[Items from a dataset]
==============================
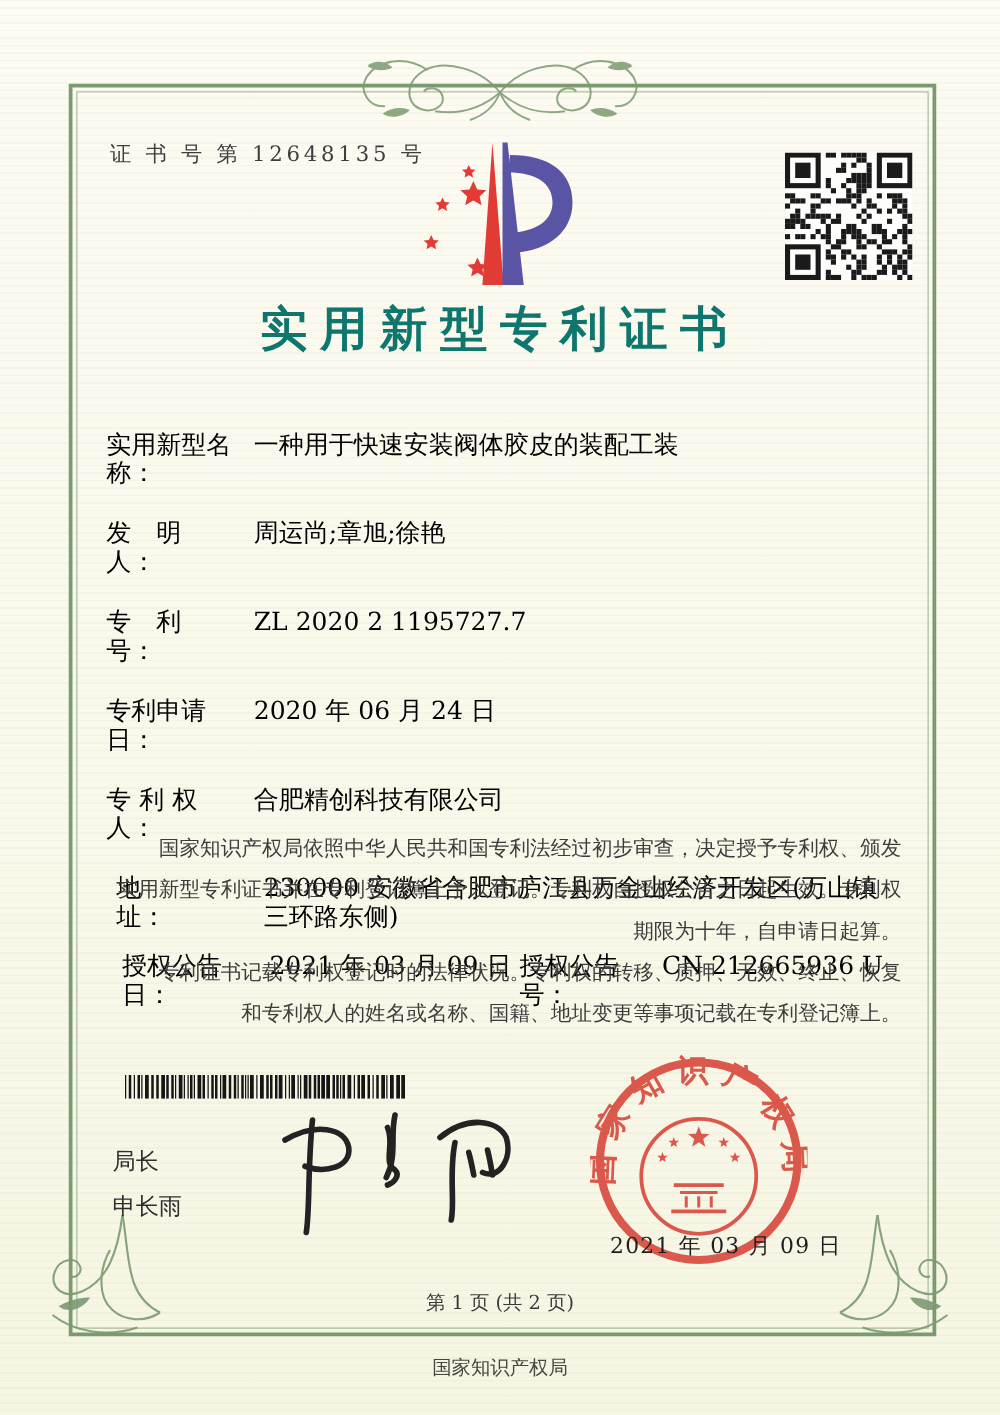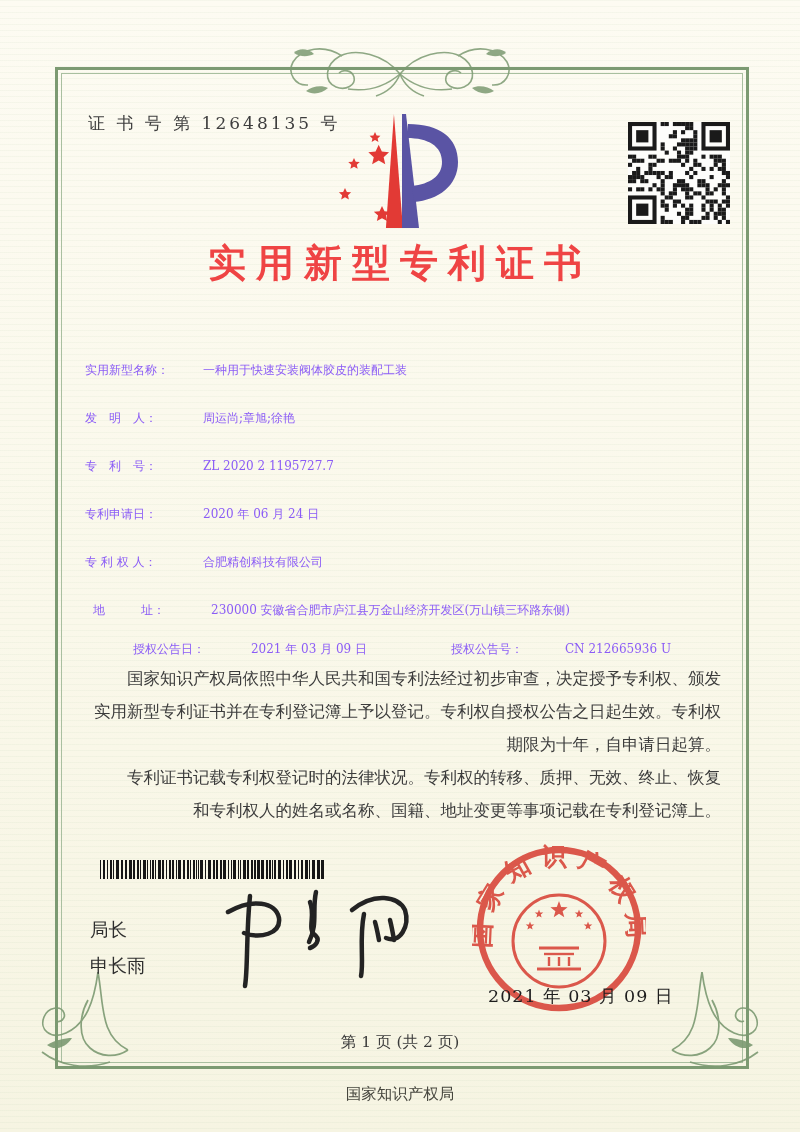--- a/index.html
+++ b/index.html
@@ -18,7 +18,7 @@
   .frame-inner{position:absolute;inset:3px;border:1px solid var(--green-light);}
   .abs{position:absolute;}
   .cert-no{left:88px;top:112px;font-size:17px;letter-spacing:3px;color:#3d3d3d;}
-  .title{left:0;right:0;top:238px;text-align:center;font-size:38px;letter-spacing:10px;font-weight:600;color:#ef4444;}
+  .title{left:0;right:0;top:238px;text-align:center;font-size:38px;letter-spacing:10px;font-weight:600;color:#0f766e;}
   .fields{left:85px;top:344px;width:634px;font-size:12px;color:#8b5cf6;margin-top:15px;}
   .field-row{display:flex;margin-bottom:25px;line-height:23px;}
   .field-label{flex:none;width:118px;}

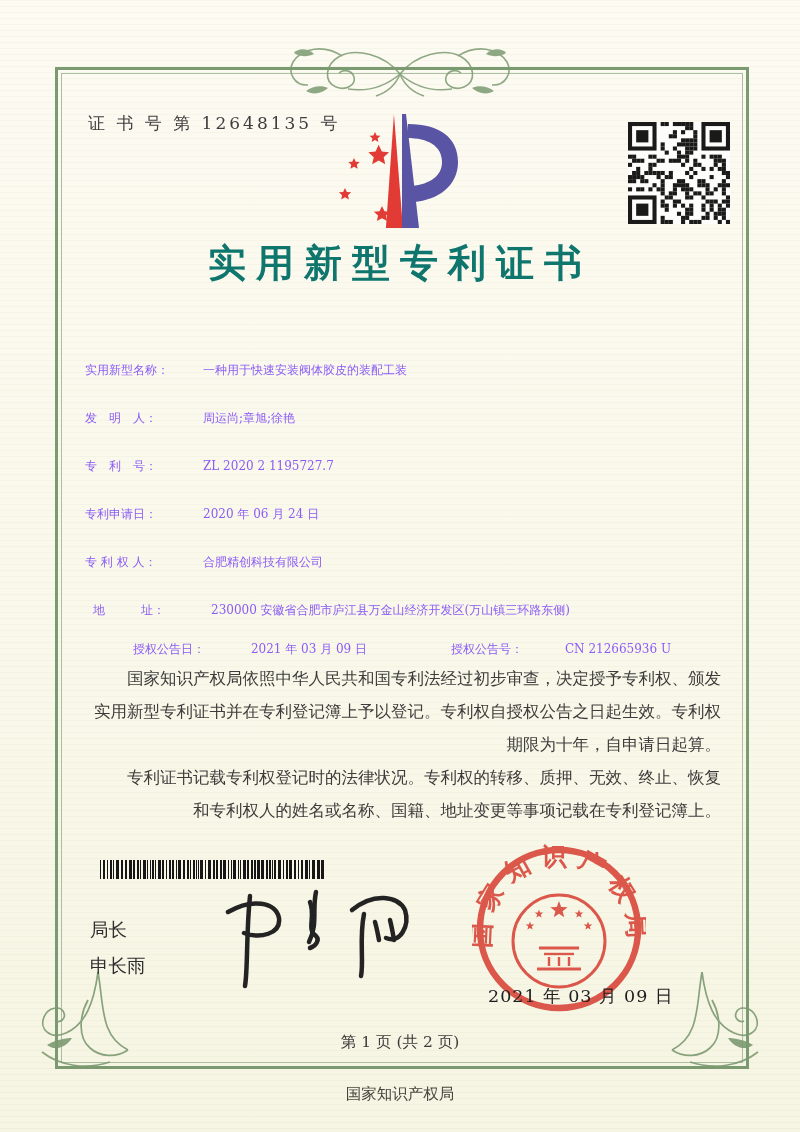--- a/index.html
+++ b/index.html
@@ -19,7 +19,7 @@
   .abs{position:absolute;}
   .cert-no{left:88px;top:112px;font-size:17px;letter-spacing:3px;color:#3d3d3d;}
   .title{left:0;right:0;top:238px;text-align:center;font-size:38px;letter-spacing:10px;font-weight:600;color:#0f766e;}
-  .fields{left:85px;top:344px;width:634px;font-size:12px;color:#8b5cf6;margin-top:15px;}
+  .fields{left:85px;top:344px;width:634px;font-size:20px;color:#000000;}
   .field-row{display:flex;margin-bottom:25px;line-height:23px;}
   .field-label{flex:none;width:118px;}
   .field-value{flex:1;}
==============================
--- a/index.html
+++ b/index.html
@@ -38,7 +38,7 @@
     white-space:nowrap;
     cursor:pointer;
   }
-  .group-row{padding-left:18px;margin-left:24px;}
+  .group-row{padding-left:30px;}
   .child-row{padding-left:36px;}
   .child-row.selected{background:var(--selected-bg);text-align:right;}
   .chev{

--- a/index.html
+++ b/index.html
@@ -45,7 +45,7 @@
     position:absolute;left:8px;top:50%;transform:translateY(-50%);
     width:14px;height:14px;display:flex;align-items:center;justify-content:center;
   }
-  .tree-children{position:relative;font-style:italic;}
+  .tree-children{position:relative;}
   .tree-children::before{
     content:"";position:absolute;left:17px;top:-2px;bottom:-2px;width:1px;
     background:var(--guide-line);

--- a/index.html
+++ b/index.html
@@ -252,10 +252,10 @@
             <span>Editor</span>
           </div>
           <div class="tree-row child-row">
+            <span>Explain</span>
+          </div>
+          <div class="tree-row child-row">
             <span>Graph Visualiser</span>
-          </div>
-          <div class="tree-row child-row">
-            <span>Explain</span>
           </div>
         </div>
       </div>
==============================
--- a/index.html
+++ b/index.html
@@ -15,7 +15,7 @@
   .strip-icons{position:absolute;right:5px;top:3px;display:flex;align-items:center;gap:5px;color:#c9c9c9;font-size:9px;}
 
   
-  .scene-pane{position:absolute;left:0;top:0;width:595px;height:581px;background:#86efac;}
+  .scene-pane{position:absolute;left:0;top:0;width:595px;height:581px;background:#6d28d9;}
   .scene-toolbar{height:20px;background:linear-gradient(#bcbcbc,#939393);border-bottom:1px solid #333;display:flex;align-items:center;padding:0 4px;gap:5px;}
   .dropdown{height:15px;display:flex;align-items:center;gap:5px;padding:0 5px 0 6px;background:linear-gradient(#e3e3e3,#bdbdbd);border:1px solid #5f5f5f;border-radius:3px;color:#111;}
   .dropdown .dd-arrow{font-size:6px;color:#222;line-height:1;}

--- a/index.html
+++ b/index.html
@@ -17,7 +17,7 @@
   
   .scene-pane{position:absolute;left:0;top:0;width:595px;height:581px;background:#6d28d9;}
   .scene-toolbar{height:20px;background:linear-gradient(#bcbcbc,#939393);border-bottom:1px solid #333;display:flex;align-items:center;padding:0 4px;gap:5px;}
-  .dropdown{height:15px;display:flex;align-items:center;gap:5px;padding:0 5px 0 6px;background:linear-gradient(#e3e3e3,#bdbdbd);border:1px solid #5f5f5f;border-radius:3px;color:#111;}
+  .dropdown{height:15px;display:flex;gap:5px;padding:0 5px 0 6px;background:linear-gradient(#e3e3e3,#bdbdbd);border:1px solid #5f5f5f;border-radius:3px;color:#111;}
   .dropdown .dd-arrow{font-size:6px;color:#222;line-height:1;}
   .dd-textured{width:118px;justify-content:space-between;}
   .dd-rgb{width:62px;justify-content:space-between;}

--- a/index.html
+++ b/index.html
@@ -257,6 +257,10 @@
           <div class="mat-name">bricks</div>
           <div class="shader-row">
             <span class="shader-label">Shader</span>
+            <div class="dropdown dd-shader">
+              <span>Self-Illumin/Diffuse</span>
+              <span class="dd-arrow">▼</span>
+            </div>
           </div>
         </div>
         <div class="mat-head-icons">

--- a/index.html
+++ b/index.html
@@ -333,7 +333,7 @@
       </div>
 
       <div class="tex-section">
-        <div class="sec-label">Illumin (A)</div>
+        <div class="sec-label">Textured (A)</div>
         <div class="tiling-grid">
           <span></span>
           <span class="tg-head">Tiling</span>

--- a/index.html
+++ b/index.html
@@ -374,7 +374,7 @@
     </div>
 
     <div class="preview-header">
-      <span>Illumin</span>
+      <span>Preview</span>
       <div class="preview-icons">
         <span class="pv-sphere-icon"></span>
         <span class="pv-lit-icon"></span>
==============================
_Work instruction_. Which lines of the data contain "pane"? Copy them all.

_Written answer_.
-  .scene-pane{position:absolute;left:0;top:0;width:595px;height:581px;background:#86efac;}
+  .scene-pane{position:absolute;left:0;top:0;width:595px;height:581px;background:#6d28d9;}
   .scene-pane{position:absolute;left:0;top:0;width:595px;height:581px;background:#6d28d9;}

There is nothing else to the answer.